Thank you, Madam Chair and members of the committee. My name is Carl Yates. I'm general manager of Halifax Water.
Halifax Water is the water, waste-water, and stormwater utility serving 360,000 people in the greater Halifax area. I am accompanied by Reid Campbell, our director of water services, who has been leading much of our work on lead in drinking water for the past several years.
We want to thank the committee for the invitation to appear here today and for taking the time to look into this issue, which we believe needs more attention by water utilities and their provincial regulators across Canada. The issue of lead in drinking water is manageable, but a regulatory framework is needed to enable utilities to develop approaches to address the unique circumstances in their community.
We believe that lead in drinking water is a more serious issue than many utilities in Canada and their provincial regulators understand. Current regulations do not provide adequate public health protection and do not require utilities to truly investigate and understand the occurrence of lead in their systems.
Halifax Water has had programs to remove lead service lines since the 1970s. At one point, we may have had as many as 15,000 lead service lines, and today we have as few as 2,000 lead service lines remaining in the public system. We have provided corrosion control treatment since 2002 and have always provided free in-home sampling for customers concerned about lead. For any customer who requested it, we would replace the public lead service line once they replaced the private property portion.
Around 2010, as you've already heard, through our research partnership and the industrial research chair at Dalhousie University, we encouraged Dr. Graham Gagnon to look into the occurrence of lead in our system. Dr. Gagnon's work gave us new insights into the occurrence of lead in our system and directed us to enhance our approach to managing lead. We discovered that to properly address lead, we needed to completely remove lead service lines and stop doing partial replacements. We also needed to increase our level of corrosion control and to treat each customer with a lead service line as a customer who needs assistance.
This created quite a challenge, considering that the customer owns a portion of the line, the constraints on utilities getting involved in private property issues, and the barriers to customers renewing lead service lines, including costs.
In January 2017, the American Water Works Association, AWWA, adopted a new policy on lead service line management. While AWWA is based in the United States, most Canadian utilities are members, and AWWA is considered the authoritative technical resource relied on by utilities across North America. The new policy calls on utilities to undertake complete removal of lead services lines in a reasonable period of time and to provide corrosion control treatment. Most importantly, it calls on utilities to work in partnership with their customers to achieve removal of lead from the distribution system by developing locally appropriate solutions. It is our belief that the best way for utilities to protect their customers from lead is to follow the guidance of the AWWA policy. This also includes initiatives like creating an inventory of lead service lines, communicating with customers, and providing the sampling that they require.
We believe the role of government in this issue is to provide a framework to support utilities in this approach.

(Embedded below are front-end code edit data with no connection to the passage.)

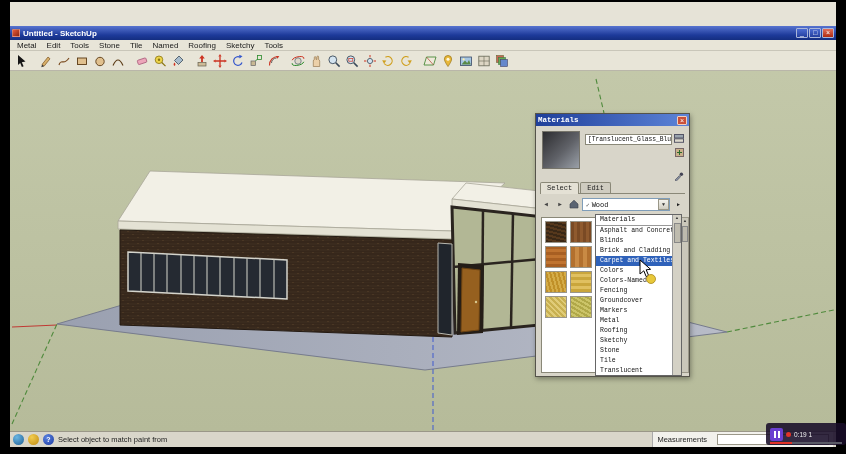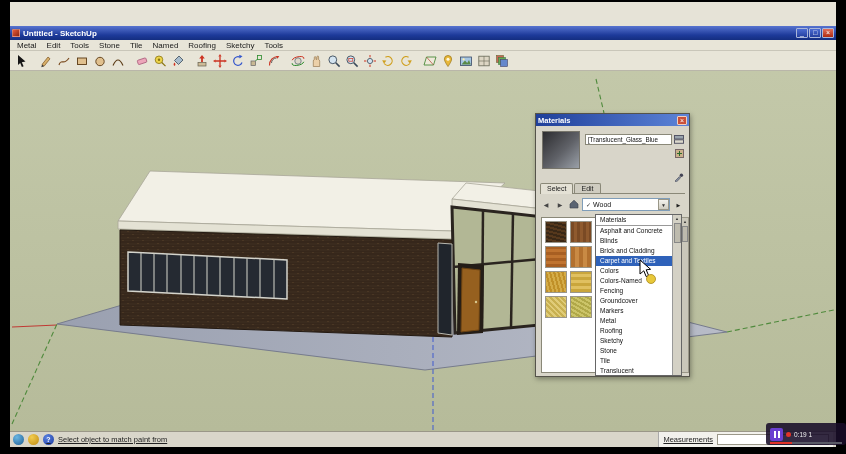--- a/index.html
+++ b/index.html
@@ -29,7 +29,7 @@
   .ti svg{display:block;}
   .tsep{width:5px;flex:none;}
   
-  .viewport{position:relative;flex:1;background:linear-gradient(#c3c8a9,#b6bb9a);overflow:hidden;}
+  .viewport{position:relative;flex:1;background:linear-gradient(#c3c8a9,#b6bb9a);overflow:hidden;font-family:Liberation Mono, monospace;}
   .scene{position:absolute;left:0;top:0;}
   
   .dialog{position:absolute;left:525px;top:42px;width:155px;height:264px;background:#d8d5c9;

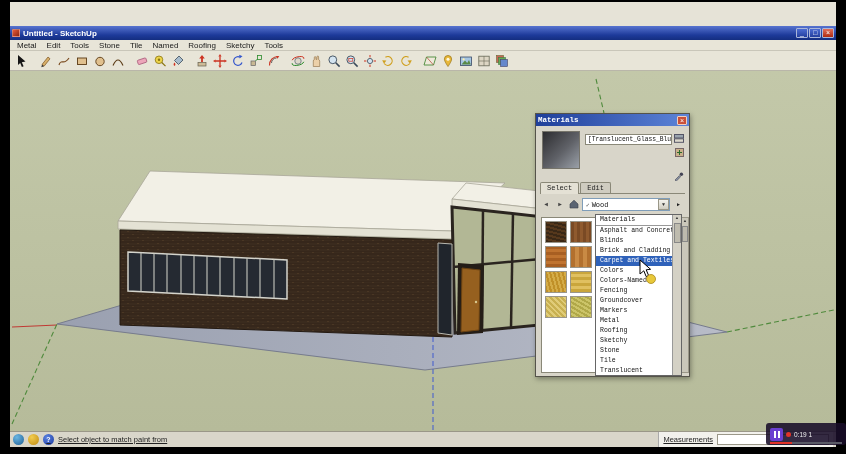--- a/index.html
+++ b/index.html
@@ -89,7 +89,7 @@
   .cursor{position:absolute;left:628px;top:188px;z-index:50;pointer-events:none;}
   
   .statusbar{height:16px;background:#d9d6ca;border-top:1px solid #9a9788;display:flex;
-             align-items:center;padding:0 3px;gap:4px;font-size:7.5px;color:#222;flex:none;text-decoration:underline;}
+             align-items:center;padding:0 3px;gap:4px;font-size:7.5px;color:#222;flex:none;}
   .sicon{width:11px;height:11px;border-radius:50%;flex:none;text-align:center;}
   .si-geo{background:radial-gradient(circle at 35% 30%,#6ab6e2,#1f5f96);}
   .si-credit{background:radial-gradient(circle at 35% 30%,#f2cc4e,#c08a10);}

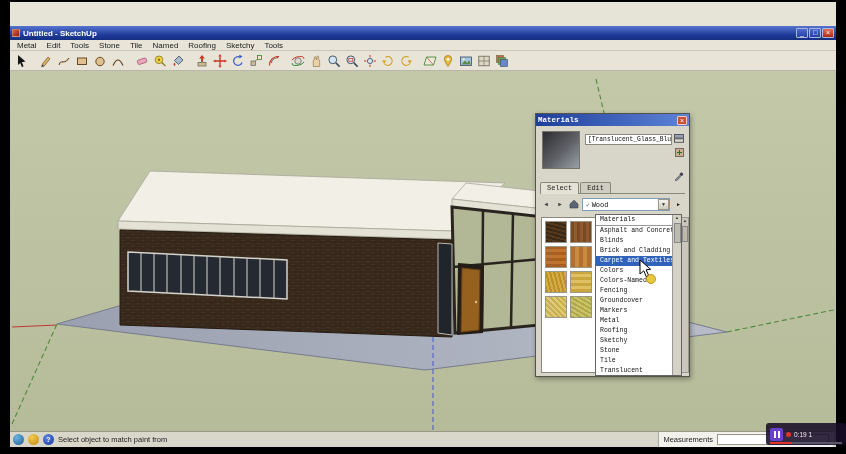--- a/index.html
+++ b/index.html
@@ -96,7 +96,7 @@
   .si-help{background:radial-gradient(circle at 35% 30%,#5a82e0,#1c3aa0);color:#fff;font-size:7px;
            line-height:11px;font-weight:bold;}
   .hint{white-space:nowrap;}
-  .meas{margin-left:auto;display:flex;align-items:center;gap:4px;background:#f2f1ec;height:100%;
+  .meas{margin-left:auto;display:flex;align-items:center;gap:10px;background:#f2f1ec;height:100%;
         padding:0 4px;border-left:1px solid #aaa;}
   .meas-box{width:112px;height:11px;background:#fff;border:1px solid #9a9788;}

The occurrence of lead in any given system is much more complex and locally variable than are traditional drinking water parameters, such as bacteria and arsenic. Simply creating a compliance level and requiring utilities to meet it will not improve public health outcomes. Our experience is that a high lead level in a home requires both the utility and the customer to take action together to address the lead service line that they jointly own.
Government has a role to assist homeowners and utilities with the many barriers to private lead service line replacement, such as cost, insurance, and liability issues related to work on private property. The federal government has an opportunity to provide leadership by dedicating national funding programs for water and waste-water infrastructure to this issue. This would have national impact and direct work to many small business contractors that typically do service work.
Assistance to homeowners could also be provided to help them deal with the private portion of the service through tax credits or homeowner assistance programs.
Government also has a role to ensure that the presence of lead service lines is identified for properties at the point of sale, when it can be dealt with as part of the real estate transaction.
In January of this year, Health Canada proposed a new guideline for lead in drinking water. We believe this is timely and appropriate and will cause utilities to look more closely at lead in their system.
We have urged Health Canada to consider the points that follow.
If a provincial regulator finds a utility non-compliant on lead, the predominant way to achieve compliance in most systems is to remove the entire lead service, part of which is on private property. Today, many utilities do not have mechanisms to work on private property.
Changing the guideline in one big step, as is proposed, will result in many instances of utilities not being able to achieve the guideline levels. This will create the impression in the eyes of the public of a health crisis where none existed before.